The other challenging aspect of CoDeeN's design, from a management standpoint, is the decision to allow all nodes to act as ``open'' proxies, accepting requests from any client in the world instead of just those at organizations hosting PlanetLab nodes. This decision makes the system more useful and increases the amount of traffic we receive, but the possibility of abuse also increases the chances that CoDeeN becomes unavailable due to nodes being disconnected. However, we overestimated how long it would take for others to discover our system and underestimated the scope of activities for which people seek open proxies. Within days of CoDeeN becoming stable enough to stay continuously running, the PlanetLab administrators began receiving complaints regarding spam, theft of service, abetting identity theft, etc.

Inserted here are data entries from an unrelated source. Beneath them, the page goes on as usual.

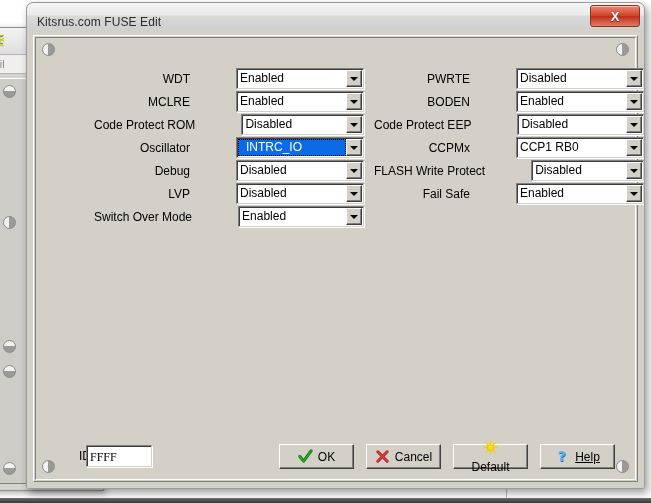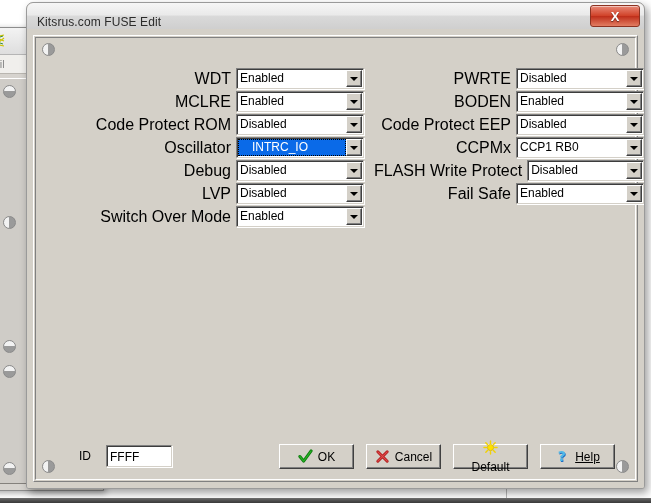--- a/index.html
+++ b/index.html
@@ -112,7 +112,7 @@
        justify-content:flex-end;position:relative;}
   .row + .row{margin-top:0;}
   .field-label{
-     font-size:16px;color:#000;text-align:right;
+     font-size:12px;color:#000;text-align:right;
      padding-right:5px;white-space:nowrap;
   }
   .combo{

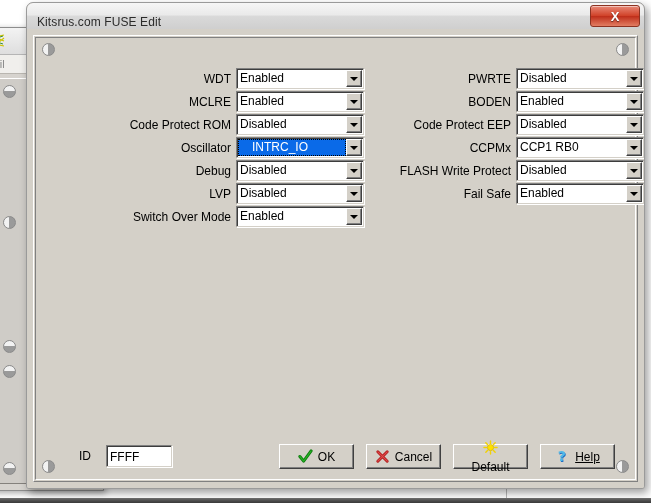--- a/index.html
+++ b/index.html
@@ -124,6 +124,7 @@
      box-sizing:border-box;
      display:flex;align-items:center;
      cursor:pointer;
+     margin-left:41px;
   }
   .combo .ctext{
      font-size:12px;color:#000;padding-left:3px;

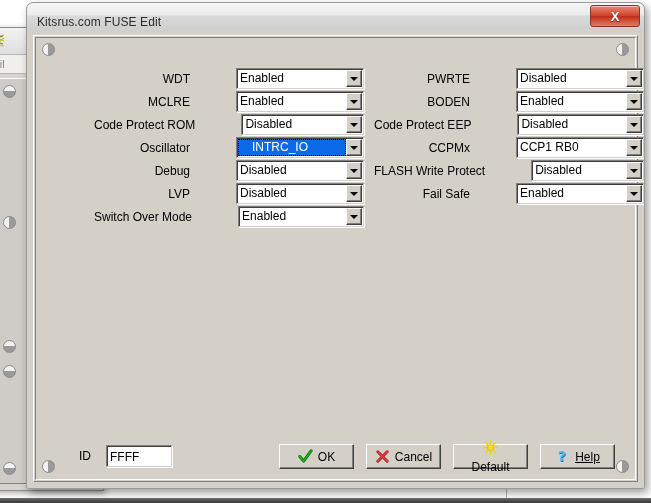--- a/index.html
+++ b/index.html
@@ -149,7 +149,7 @@
   .combo.focused .ctext{
      background:#0a6ae8;color:#ffffff;
      outline:1px dotted #000;outline-offset:-1px;
-     margin:1px 0 1px 1px;padding-left:14px;line-height:17px;
+     margin:1px 0 1px 1px;padding-left:8px;line-height:17px;
      height:17px;display:flex;align-items:center;
   }
 

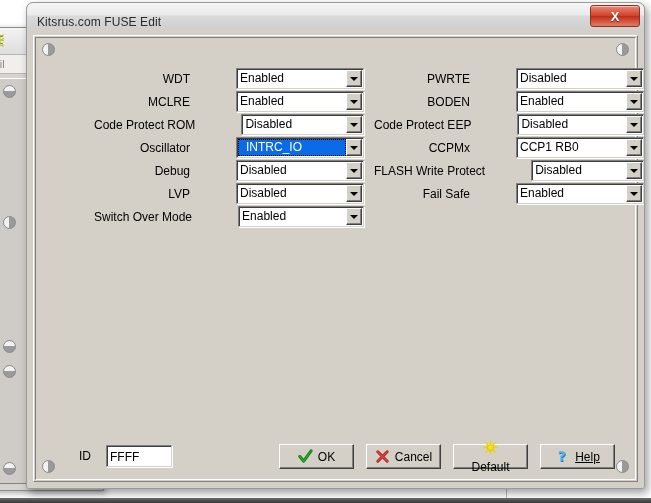--- a/index.html
+++ b/index.html
@@ -157,12 +157,12 @@
   #bottom{position:absolute;left:0;right:0;bottom:8px;height:30px;}
   #id-label{position:absolute;left:45px;top:6px;font-size:12px;color:#000;}
   #id-input{
-     position:absolute;left:72px;top:2px;width:66px;height:22px;
+     position:absolute;left:52px;top:2px;width:66px;height:22px;
      background:#ffffff;border:1px solid #808080;
      border-right-color:#d4d0c8;border-bottom-color:#d4d0c8;
      box-shadow:inset 1px 1px 0 #3d3d3d, 1px 1px 0 #ffffff;
      font-size:12px;color:#000;padding:2px 0 0 3px;box-sizing:border-box;
-     font-family:Liberation Sans, sans-serif;
+     font-family:Liberation Serif, serif;
      outline:none;
   }
   .dlg-btn{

After fixing the discovered security-related problems, CoDeeN has been running nearly continuously since June 2003. In that time, it has received over 300 million requests from over 500,000 unique IP addresses (as of December 2003), while generating only three complaints. Node failure and overload are automatically detected and the monitoring routines provide useful information regarding both CoDeeN and PlanetLab. We believe our techniques have broader application, ranging from peer-to-peer systems to general-purpose monitoring services. Obvious beneficiaries include people deploying open proxies for some form of public good, such as sharing/tolerating load spikes, avoiding censorship, or providing community caching. Since ISPs generally employ transparent proxies, our techniques would allow them to identify customers abusing other systems before receiving complaints from the victims. We believe that any distributed system, especially those that are latency-sensitive or that run on non-dedicated environments, can benefit from our infrastructure for monitoring and avoidance.
The rest of the paper is organized as follows. In Section 2, we discuss system reliability and CoDeeN's monitoring facilities. We discuss the security problems facing CoDeeN in Section 3, followed by our remedies in Section 4. We then show some preliminary findings based on the data we collected and discuss the related work.